Depression presenting in the medically ill may represent 1 of these conditions:

  1. A major depressive episode independent of the medical condition;

  2. An adjustment disorder with depressed mood, precipitated by the stress of the medical illness;

  3. A secondary depression, where the medical illness precedes the depression and is felt to have an etiologic (pathophysiologic) relationship to the depression;

  4. Substance-induced depression in which alcohol, drug, or a prescription medication produces a depressed mood; or

  5. Depressive symptoms that are a normal response to being severely ill.

This symposium reviewed the interaction between major depression and the medical variables of stress, cardiovascular illness, adult-onset diabetes, stroke, and chronic pain.

Stress and Depression

Charles Raison, MD,[1] Assistant Professor of Psychiatry at Emory University in Atlanta, reviewed the mechanisms in the immune-stress system interactions to shed some insight on issues regarding diagnosis and treatment of depression in the context of medical illness. For some patients, precipitating stressors that occur early in life might lead to a diagnosis of adjustment disorder with depressed mood. This diagnosis is reversible on removal of the stressor and thus does not require a therapeutic intervention. However, the patient's subsequent exposure to multiple stressors may result in a hyperactive hypothalamic-adrenal-pituitary axis, taking a far greater toll on the patient because of the increased probability of being diagnosed with lifelong chronic depression.

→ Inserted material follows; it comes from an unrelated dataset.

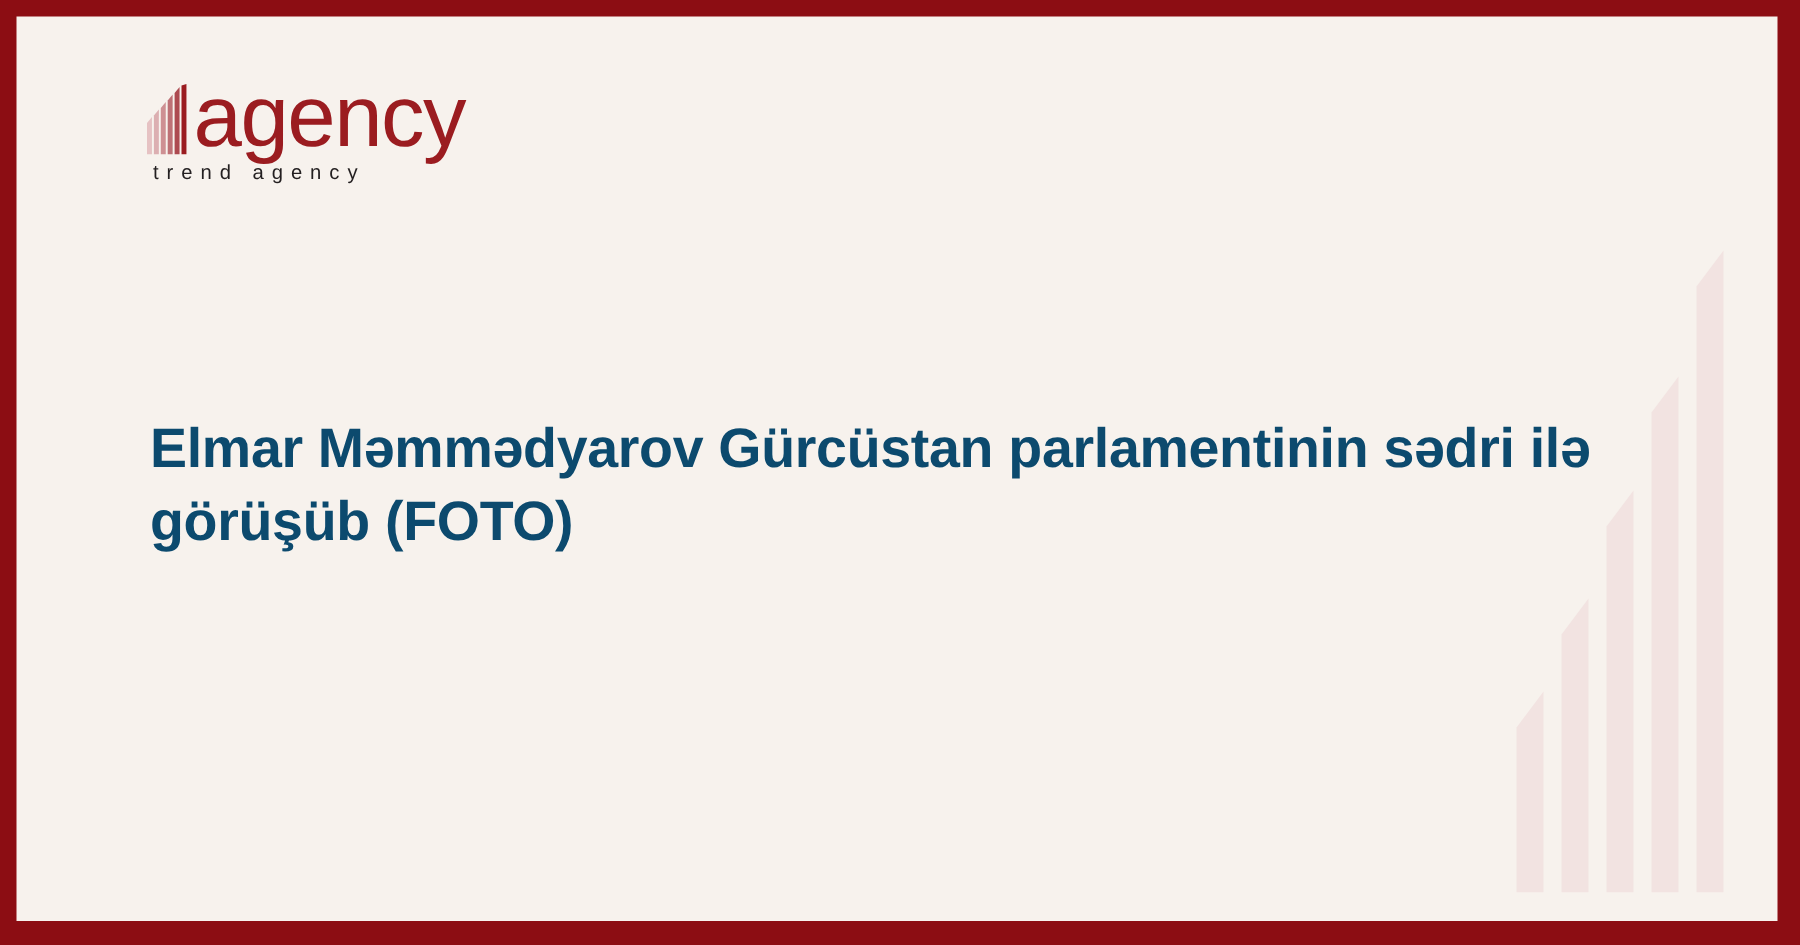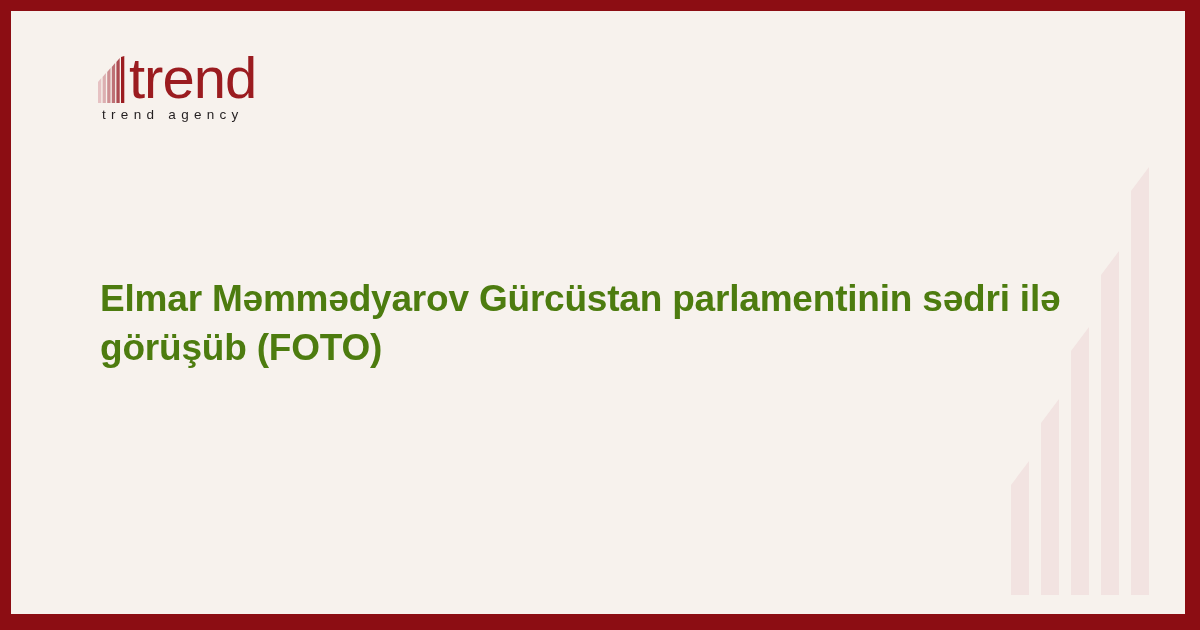"trend" span.logo-word { text: trend -> agency }
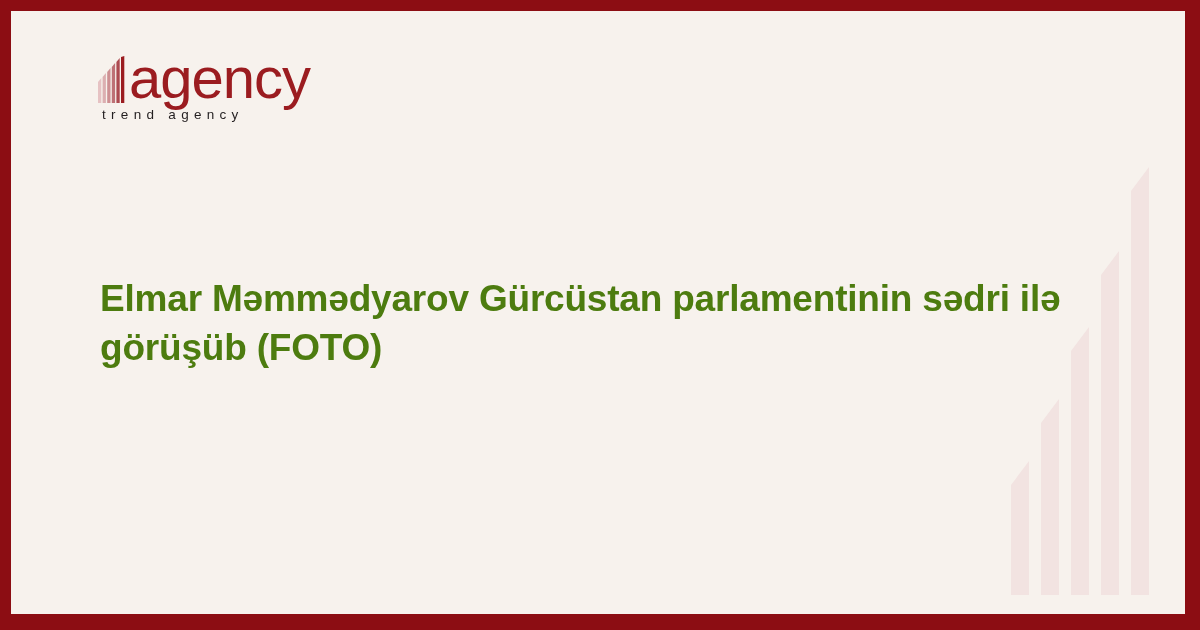"Elmar Məmmədyarov Gürcüstan" .headline { color: #4d7c0f -> #0c4a6e }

A study by Musselman and colleagues[2] helps to illustrate this. Depression often complicates treatment with the cytokine interferon alfa-2b. However, animal models of antidepressant pretreatment of depression demonstrate less severe depression-like symptoms after the administration of a cytokine. This antidepressant treatment strategy was challenged in a randomized control trial of paroxetine vs placebo in 40 patients with malignant melanoma who were being treated with high-dose interferon alfa therapy. The antidepressant treatment was begun 2 weeks before the initiation of interferon alfa and continued for the first 12 weeks of therapy. During the first 12 weeks, the diagnosis of major depressive episode occurred less often in the paroxetine-pretreated patients. Two of 18 patients in the paroxetine group and 9 of 20 patients in the placebo group were diagnosed with major depression.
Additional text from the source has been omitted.